Edward Trollope (15 April 1817 – 10 December 1893) was an antiquary and an Anglican Bishop of Nottingham in the Victorian era.

==Family background==
Trollope was born at Uffington, near Stamford in Lincolnshire, on 15 April 1817, the sixth son of Sir John Trollope, of Casewick Hall, Uffington, and his wife, Anne, the daughter of Henry Thorold of Cuxwold, Lincolnshire.
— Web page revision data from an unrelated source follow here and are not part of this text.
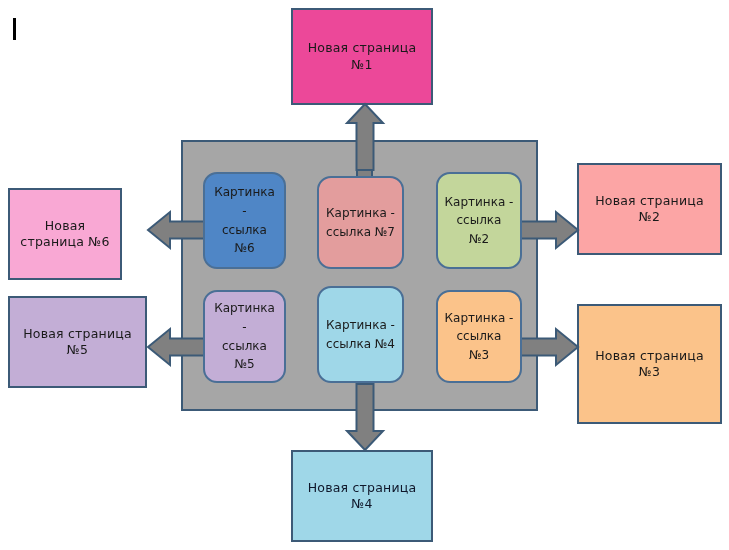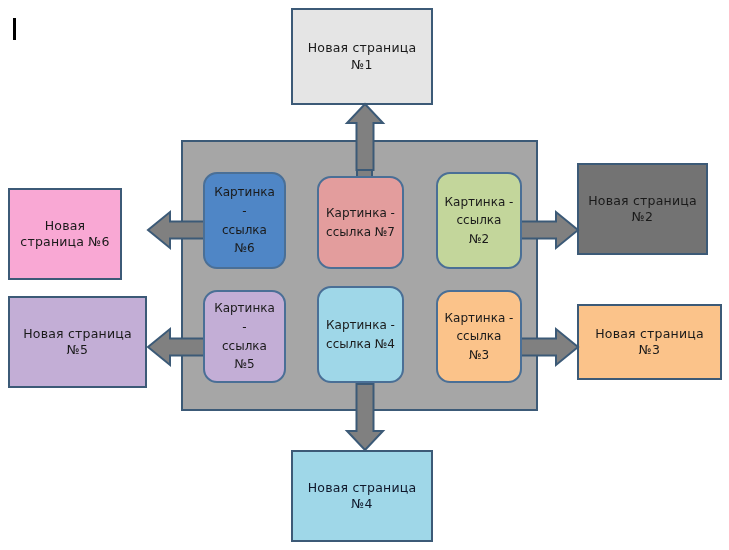"Новая страница №1" div.page-box { background: #e5e5e5 -> #ec4899 }
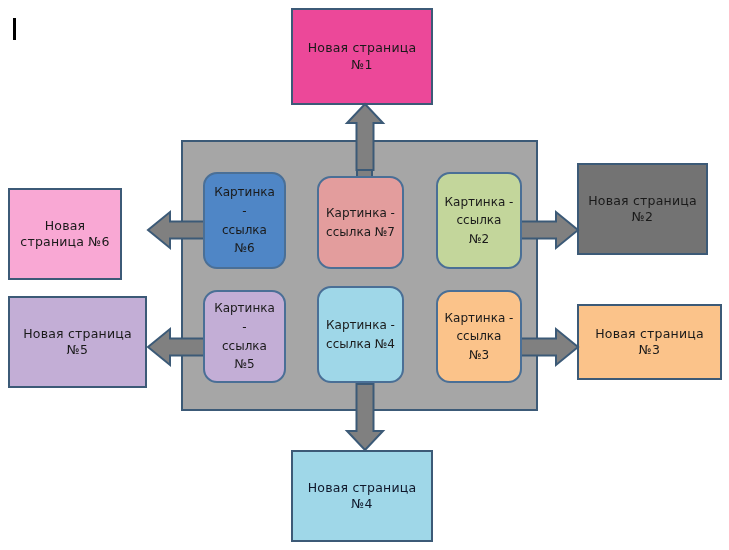"Новая страница №2" div.page-box { background: #737373 -> #fca5a5; width: 131px -> 145px }
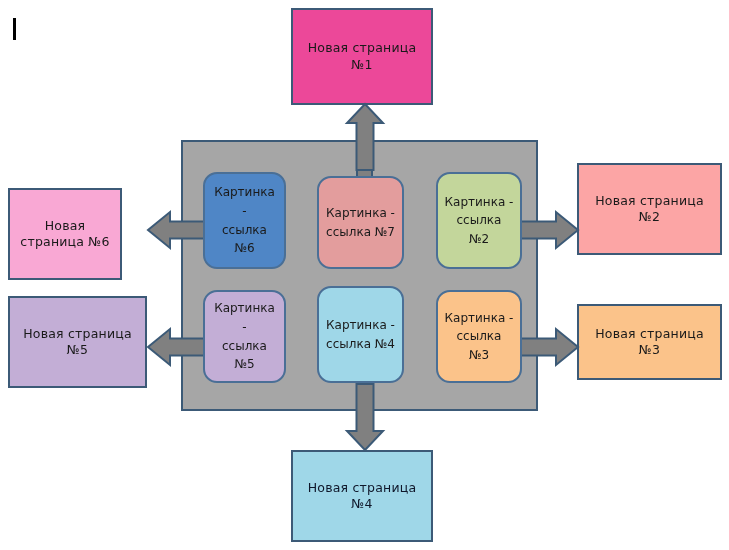"Новая страница №3" div.page-box { height: 76px -> 120px }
He was thus second cousin to the writer Anthony Trollope, as well as a cousin to future Bishop of Winchester, Anthony Wilson Thorold.

==Career==
Educated at Eton College and at Christ Church, Oxford, Trollope returned to Lincolnshire to become vicar of Rauceby in 1841. In 1843, his maternal relative, Sir John Thorold, appointed him to the rectory of Leasingham, Lincolnshire, and he held this living for fifty years. In 1867, he was collated to the archdeaconry of Stow. The high point of his career in the church came in 1877, when he was made Bishop of Nottingham. It was to a large extent the result of Trollope’s hard work as a fundraiser that the new see of Southwell, was established in 1884. Despite Trollope's efforts at the restoration of the Great Hall, next to Southwell Minster, as a Bishop's Palace, the Ecclesiastical Commissioners thought it unfit for purpose and the first Bishop of Southwell lived for a time at Thurgarton Priory. Though Nottingham was included in the new Diocese of Southwell, Trollope retained the See of Nottingham and remained suffragan bishop for the Diocese of Lincoln until his death.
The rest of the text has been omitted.